=== DATA TO EXAMINE ===

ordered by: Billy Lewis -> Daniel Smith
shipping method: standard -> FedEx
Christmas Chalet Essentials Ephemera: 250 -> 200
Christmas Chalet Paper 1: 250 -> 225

===
=== DATA TO EXAMINE ===

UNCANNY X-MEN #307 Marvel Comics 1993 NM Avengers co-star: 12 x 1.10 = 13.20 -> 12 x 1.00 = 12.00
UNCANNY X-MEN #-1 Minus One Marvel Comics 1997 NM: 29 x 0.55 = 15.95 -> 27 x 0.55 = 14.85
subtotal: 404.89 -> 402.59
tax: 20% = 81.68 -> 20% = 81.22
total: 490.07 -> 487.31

===

• [DIRECTIONS FOR THIS TASK] Produce only the lines from the line containing "ordered by: Billy Lewis -> Daniel Smith" through the line containing "Christmas Chalet Paper 1: 250 -> 225", inclusive of both, exactly as they stand in the entries above.

• [WRITTEN SOLUTION]
ordered by: Billy Lewis -> Daniel Smith
shipping method: standard -> FedEx
Christmas Chalet Essentials Ephemera: 250 -> 200
Christmas Chalet Paper 1: 250 -> 225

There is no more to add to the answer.